EXERCISE: Restate every entry verbatim; drop the pictures.

INFORMATION SHOWN:
——————————

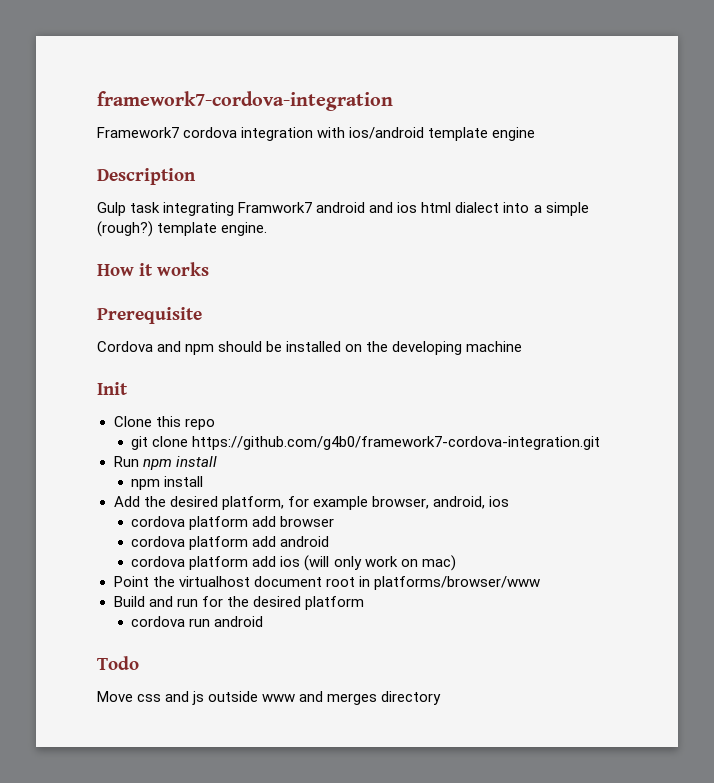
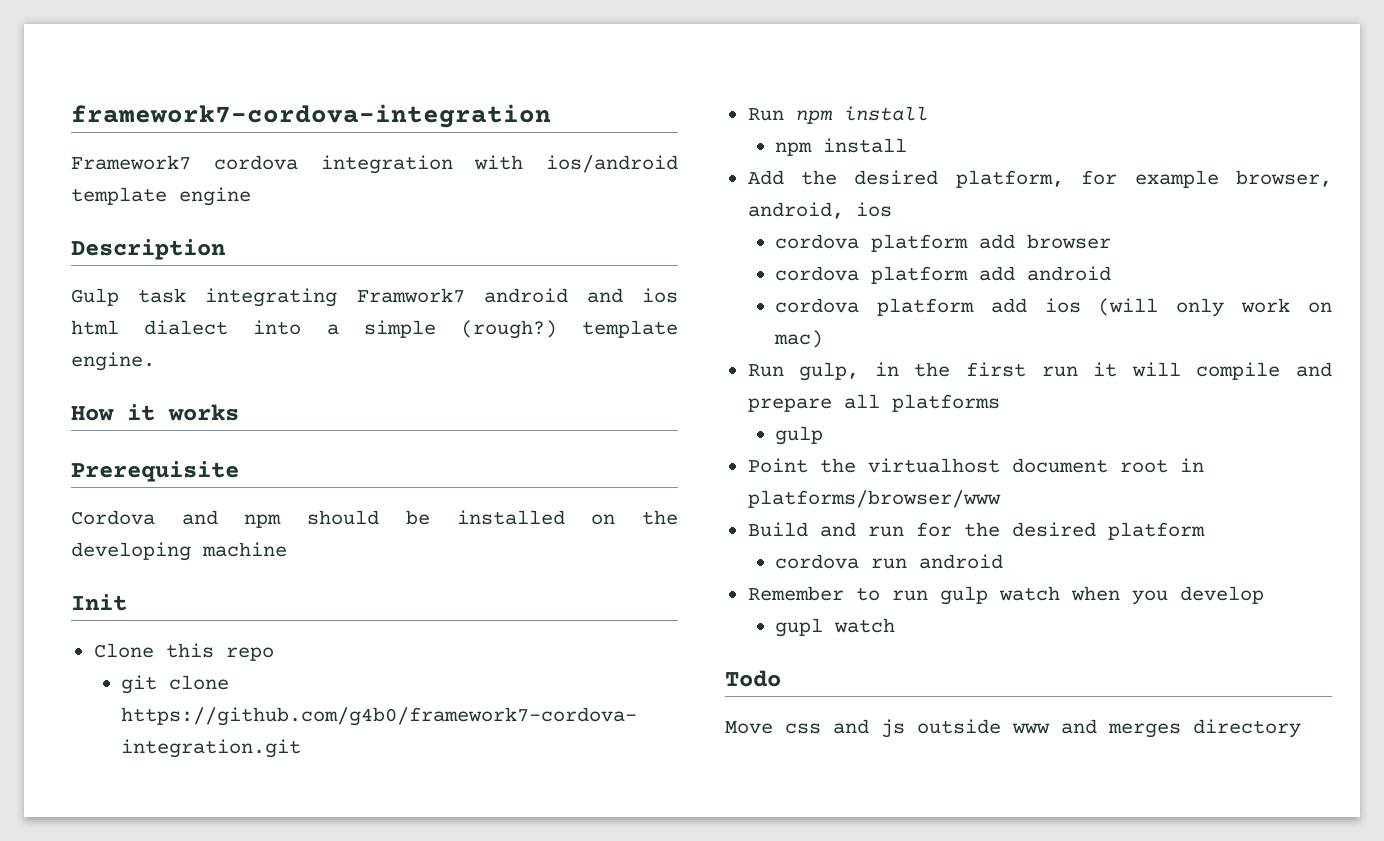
(456, 563) none -> [747,362,1332,381] [747,394,1000,412] [774,426,823,445] // Run gulp, in the first run it will compile and prepare all platforms // gulp
(264, 621) none -> [747,586,1264,605] [774,618,895,637] // Remember to run gulp watch when you develop // gupl watch

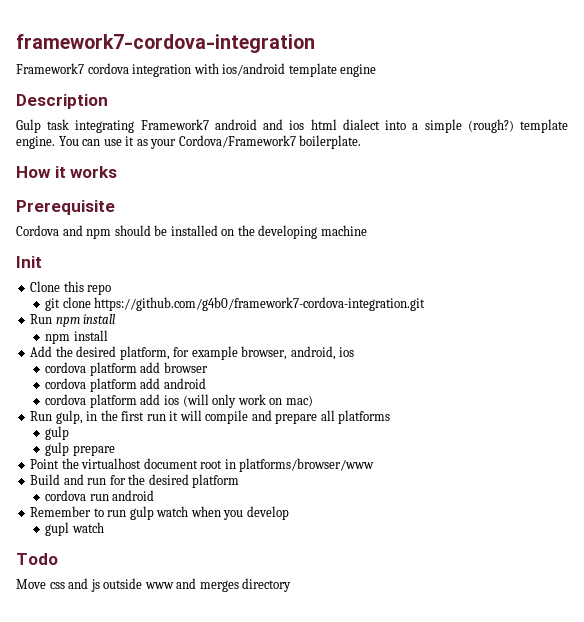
[356,288,465,303] Framwork7 -> [140,119,209,130] Framework7
(155, 361) none -> [58,135,362,149] You can use it as your Cordova/Framework7 boilerplate.
(823, 435) none -> [45,442,115,456] // gulp prepare

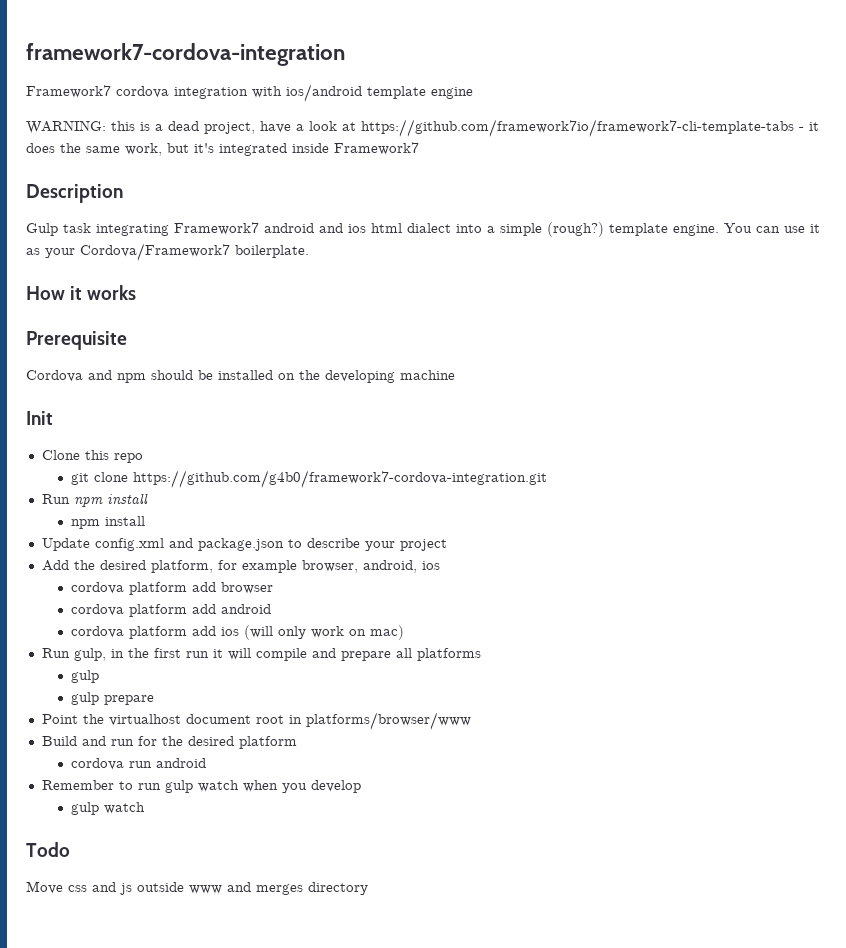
(377, 70) none -> [26,119,819,137] [26,142,419,156] // WARNING: this is a dead project, have a look at https://github.com/framework7io/framework7-cli-template-tabs - it does the same work, but it's integrated inside Framework7
(108, 335) none -> [41,538,447,551] // Update config.xml and package.json to describe your project
[45,522,70,536] gupl -> [70,802,99,815] gulp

——————————

RESULT FOR THIS TASK:
(456, 563) none -> [747,362,1332,381] [747,394,1000,412] [774,426,823,445] // Run gulp, in the first run it will compile and prepare all platforms // gulp
(264, 621) none -> [747,586,1264,605] [774,618,895,637] // Remember to run gulp watch when you develop // gupl watch

[356,288,465,303] Framwork7 -> [140,119,209,130] Framework7
(155, 361) none -> [58,135,362,149] You can use it as your Cordova/Framework7 boilerplate.
(823, 435) none -> [45,442,115,456] // gulp prepare

(377, 70) none -> [26,119,819,137] [26,142,419,156] // WARNING: this is a dead project, have a look at https://github.com/framework7io/framework7-cli-template-tabs - it does the same work, but it's integrated inside Framework7
(108, 335) none -> [41,538,447,551] // Update config.xml and package.json to describe your project
[45,522,70,536] gupl -> [70,802,99,815] gulp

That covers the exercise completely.